Bipolar disorder BD is a devastating, lifelong illness characterized by frequent mood episodes, increased suicide risk, morbidity, and functional impairment [1]. Retrospective interviews of a large sample of adults with BD indicate that approximately 30% experienced very early onset of their symptoms age 13 or younger, and approximately 40% experienced early onset age 13-18 [2]. According to the US National Comorbidity Survey Adolescent Supplement NCS-A, an estimated 2.9% of adolescents had BD at some time in their lives [3]. Over the past two decades, it has become clear that BD is also a significant problem in children and adolescents [4-6]. Indeed, the literature supports the existence of a developmental continuum for BD across the lifespan, with early-onset cases constituting a particularly severe and genetically loaded form of the illness [7, 8].
Although it is now well established that chronic irritability per se does not constitute a sufficient criterion to define pediatric BD PBD [9, 10], the identification of clear-cut onsets and offsets of distinct manic or depressive episodes in youth is often challenging [11]. Additionally, the frequent comorbidity of PBD with attention-deficit/hyperactivity disorder, oppositional-defiant disorder, substance use, and anxiety disorders adds to the complexity of accurate diagnoses and subsequent course of treatment of the illness [12]. Thus, it is important to study clinical and biological pathways in those youth affected by PBD to aid in diagnosis and understanding of etiology. Equally important is learning how the illness manifests and progresses in those at high risk for developing PBD to be able to eventually the progression to such a complex and impairing disorder.
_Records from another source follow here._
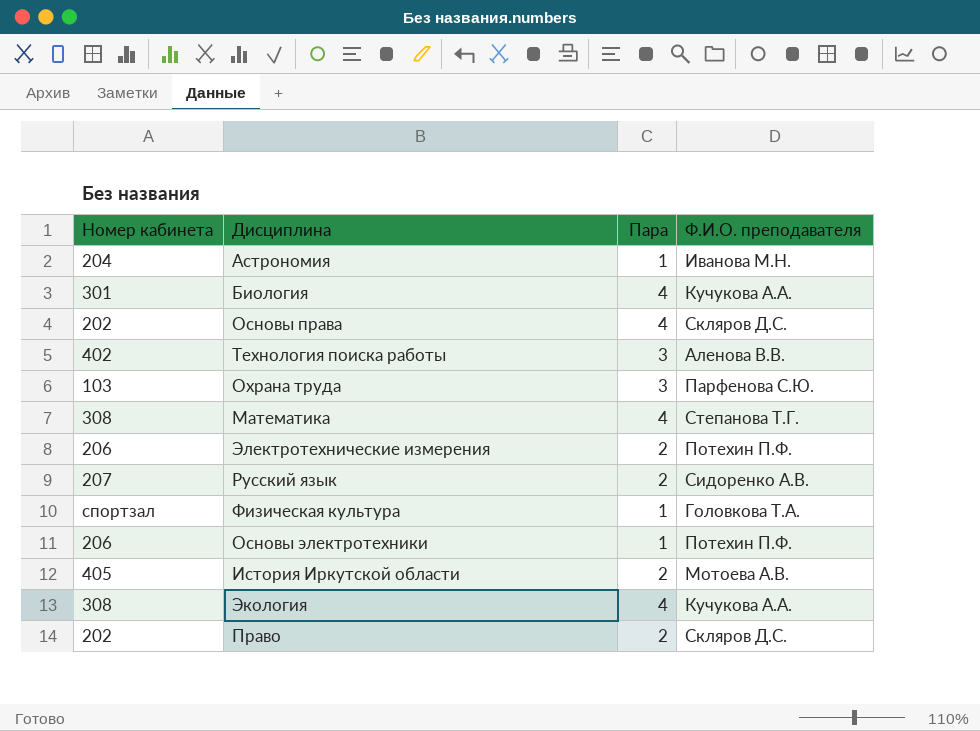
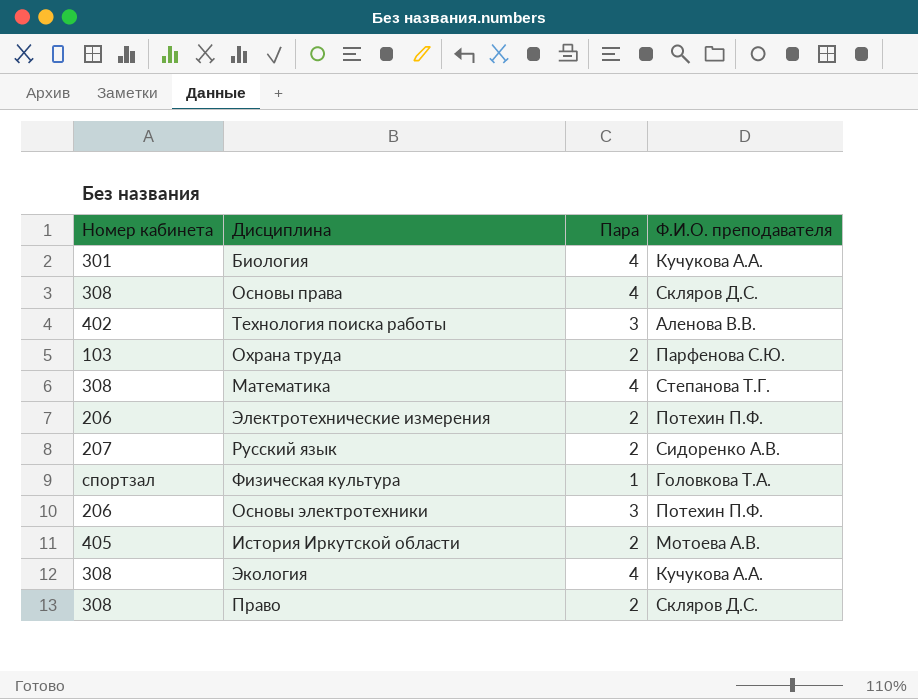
row Астрономия: 204 | 1 | Иванова М.Н. -> none
Основы права | Номер кабинета: 202 -> 308
Охрана труда | Пара: 3 -> 2
Основы электротехники | Пара: 1 -> 3
Право | Номер кабинета: 202 -> 308

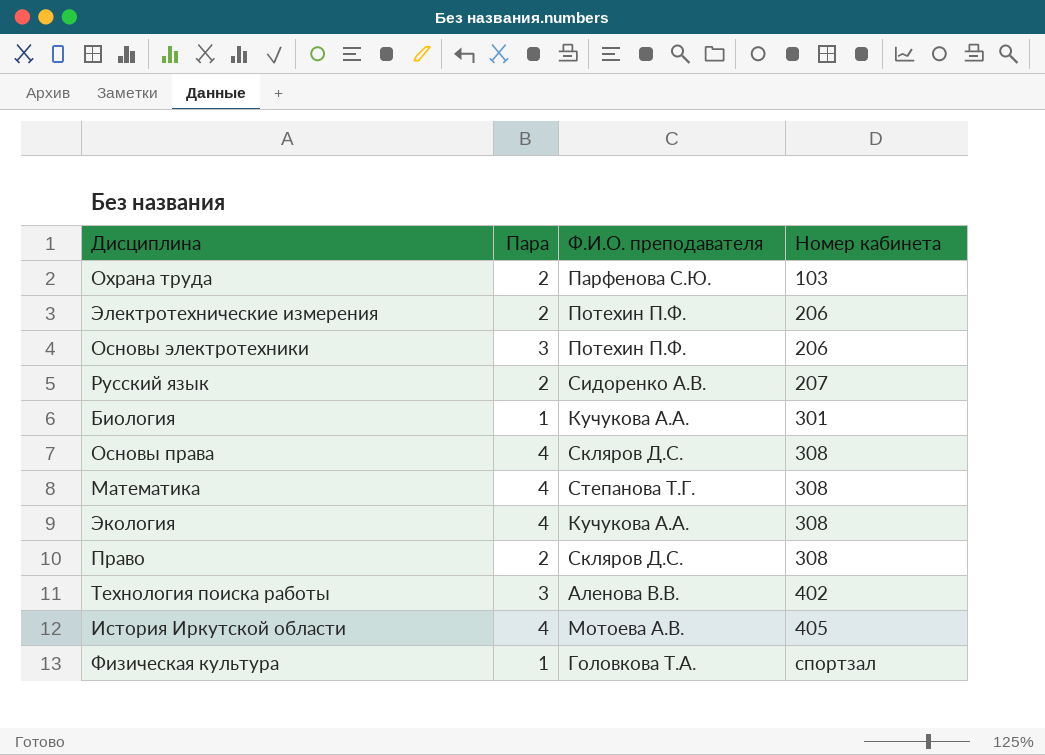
row order: none -> Номер кабинета ascending
column Номер кабинета | position: 1 -> 4
Биология | Пара: 4 -> 1
История Иркутской области | Пара: 2 -> 4

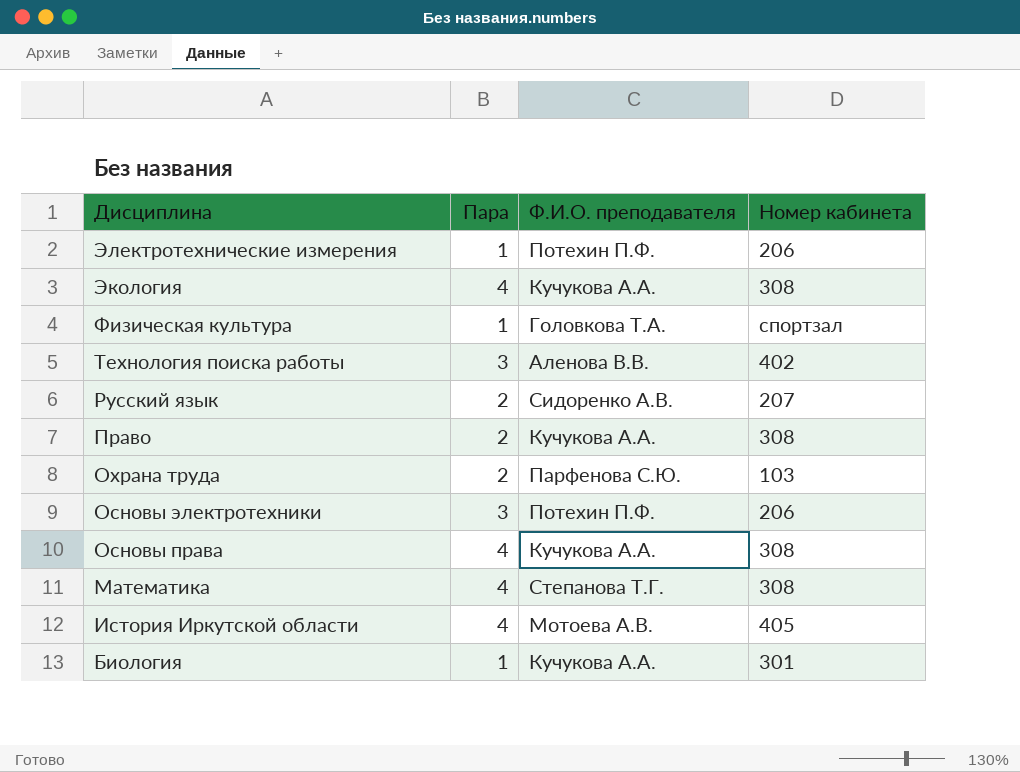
row order: Номер кабинета ascending -> Дисциплина descending
Электротехнические измерения | Пара: 2 -> 1
Право | Ф.И.О. преподавателя: Скляров Д.С. -> Кучукова А.А.
Основы права | Ф.И.О. преподавателя: Скляров Д.С. -> Кучукова А.А.

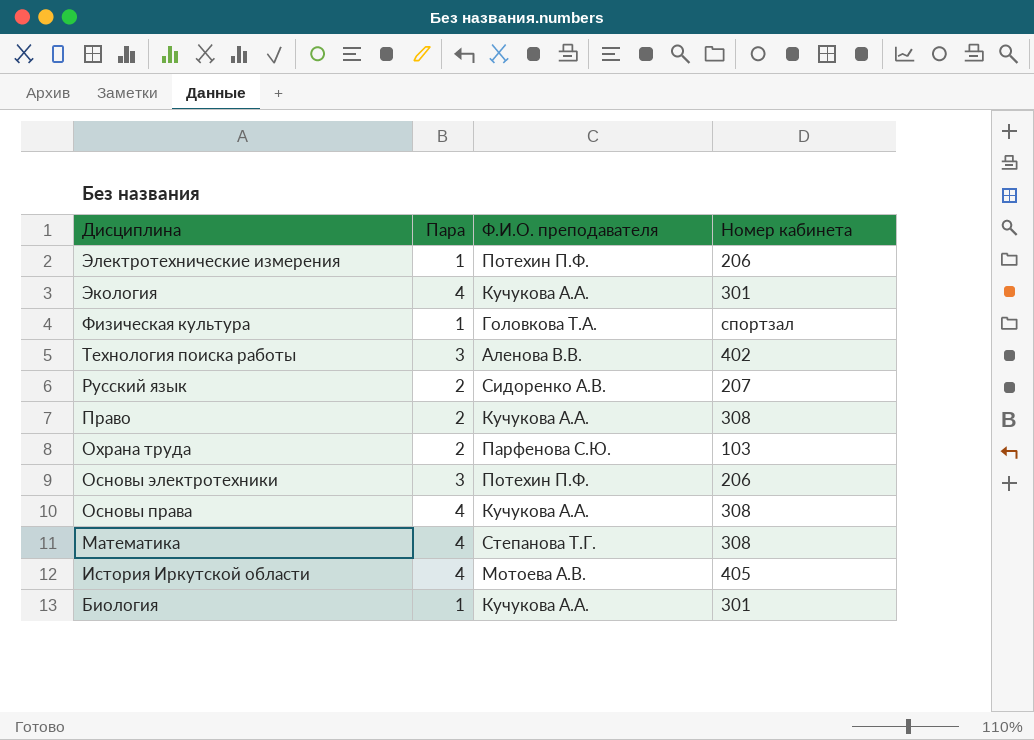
Экология | Номер кабинета: 308 -> 301

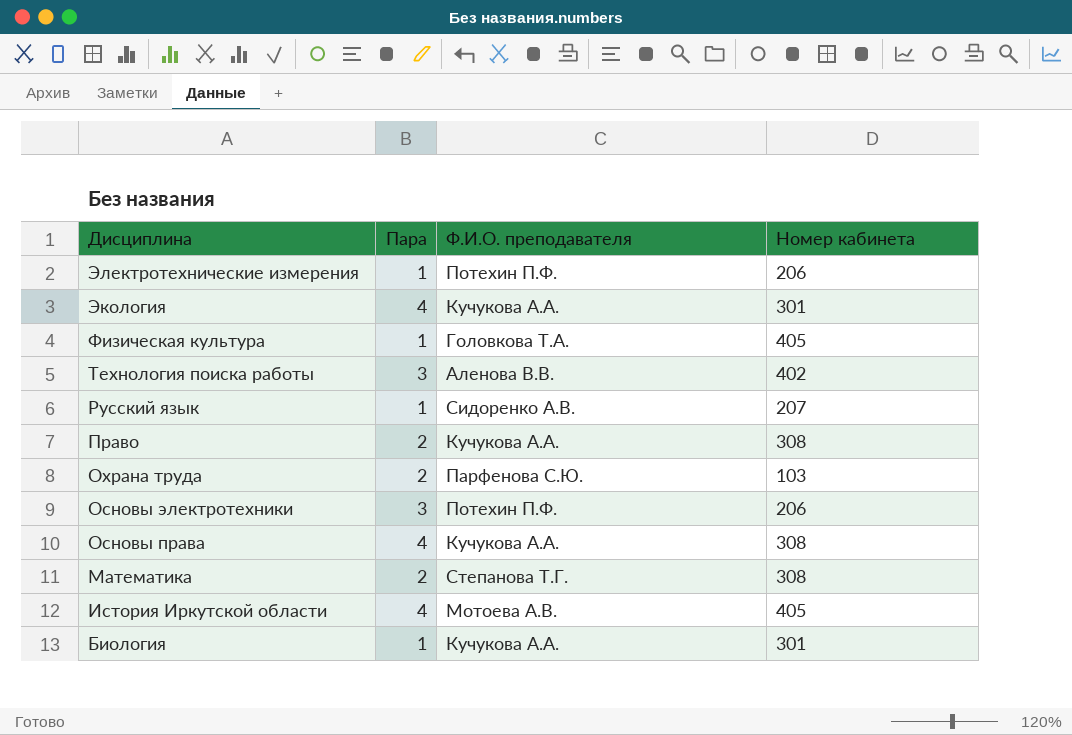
Физическая культура | Номер кабинета: спортзал -> 405
Русский язык | Пара: 2 -> 1
Математика | Пара: 4 -> 2

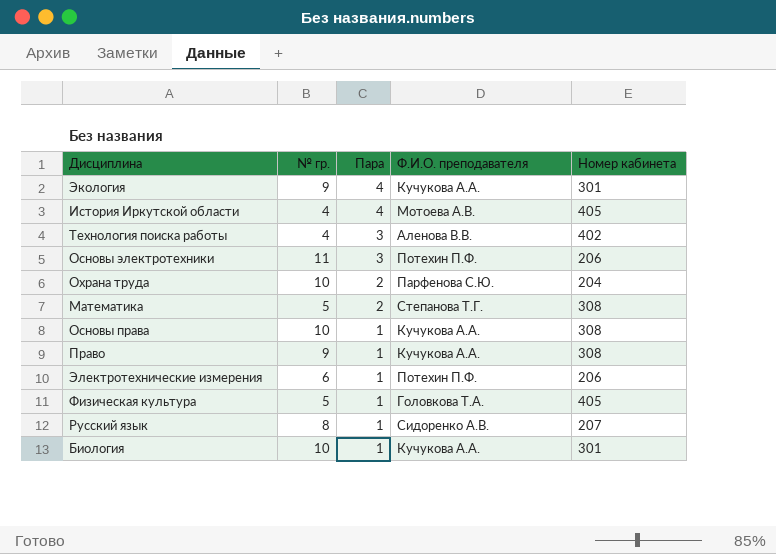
row order: Дисциплина descending -> Пара descending
column № гр. | position: none -> 2
Охрана труда | Номер кабинета: 103 -> 204
Основы права | Пара: 4 -> 1
Право | Пара: 2 -> 1

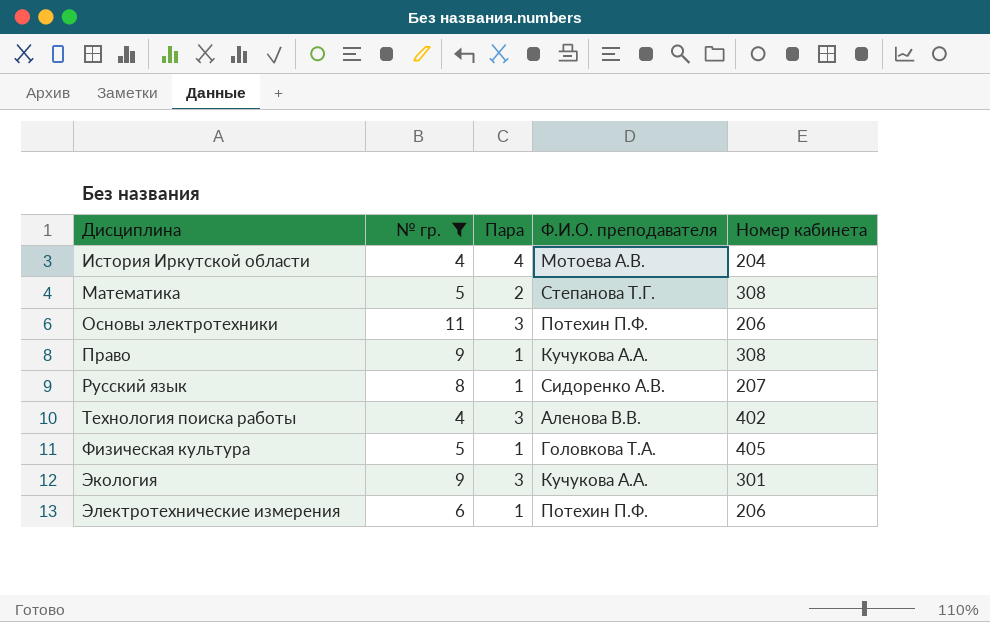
filter: none -> № гр. != 10
row order: Пара descending -> Дисциплина ascending
История Иркутской области | Номер кабинета: 405 -> 204
Экология | Пара: 4 -> 3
This thematic issue on PBD appraises the readers of new research and systematic reviews on clinical, pharmacological, neural and biological aspects of PBD. It provides further insight into youth at high risk for developing the illness.
Apicella et al. broach the topic of gender differences in the psychopathology of mixed depression in adolescents and highlight differences in clinical symptoms amongst males and females. In clinical settings, these aspects assist clinicians in looking for the different ways depression can manifest.
While recognizing clinical symptoms of mania and depression in youth is indeed important, knowing who is at high risk for developing PBD and intervening early may be even more impactful. Towards this end, Miklowitz et al. explored psychosocial and neuroimaging variables as mediators of treatment effects in youth at high risk for developing PBD.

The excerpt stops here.